───── Materials provided

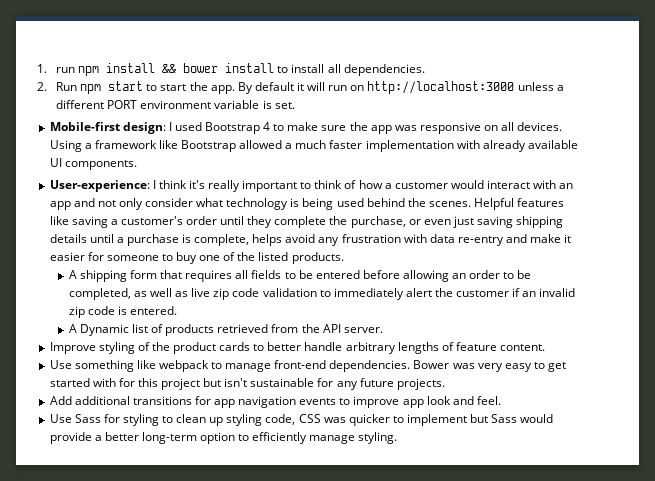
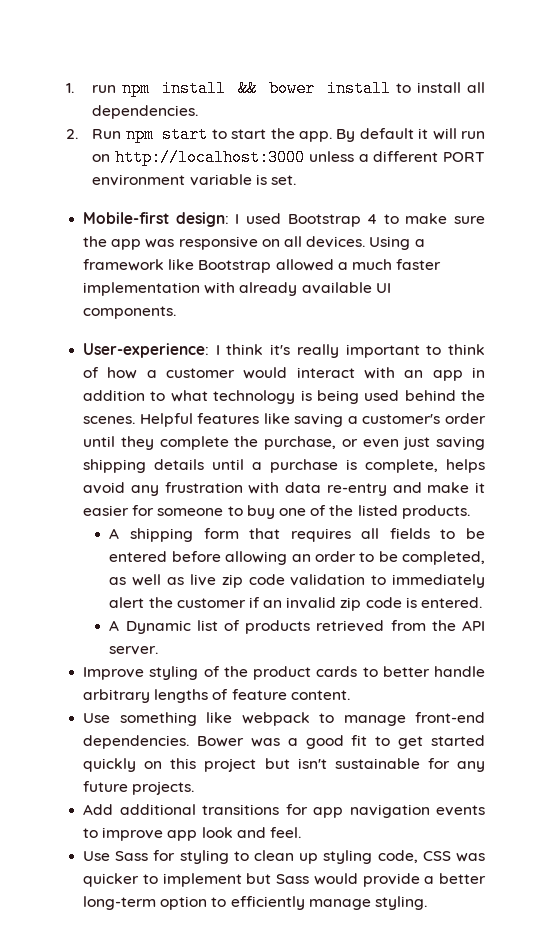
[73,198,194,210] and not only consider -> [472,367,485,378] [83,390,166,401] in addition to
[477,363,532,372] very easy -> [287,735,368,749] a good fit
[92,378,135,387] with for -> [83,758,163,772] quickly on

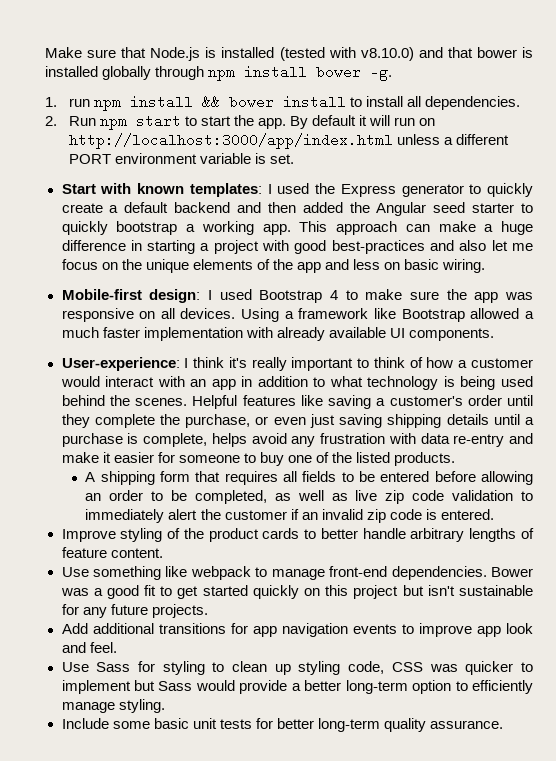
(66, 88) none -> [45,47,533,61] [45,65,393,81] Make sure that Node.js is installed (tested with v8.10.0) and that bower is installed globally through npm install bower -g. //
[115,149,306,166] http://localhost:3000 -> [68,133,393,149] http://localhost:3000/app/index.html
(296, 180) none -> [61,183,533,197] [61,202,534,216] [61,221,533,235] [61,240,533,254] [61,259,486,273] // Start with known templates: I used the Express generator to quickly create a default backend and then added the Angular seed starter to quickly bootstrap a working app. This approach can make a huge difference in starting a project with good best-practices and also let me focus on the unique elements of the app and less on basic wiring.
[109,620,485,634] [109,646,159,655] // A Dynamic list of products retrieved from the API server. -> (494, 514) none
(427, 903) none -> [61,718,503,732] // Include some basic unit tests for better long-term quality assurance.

──────────

§ Task objective: Each line from the one with "(296, 180) none" through the end of the entries above is to be returned word for word. Nothing else belongs in the answer.

§ Result of the exercise:
(296, 180) none -> [61,183,533,197] [61,202,534,216] [61,221,533,235] [61,240,533,254] [61,259,486,273] // Start with known templates: I used the Express generator to quickly create a default backend and then added the Angular seed starter to quickly bootstrap a working app. This approach can make a huge difference in starting a project with good best-practices and also let me focus on the unique elements of the app and less on basic wiring.
[109,620,485,634] [109,646,159,655] // A Dynamic list of products retrieved from the API server. -> (494, 514) none
(427, 903) none -> [61,718,503,732] // Include some basic unit tests for better long-term quality assurance.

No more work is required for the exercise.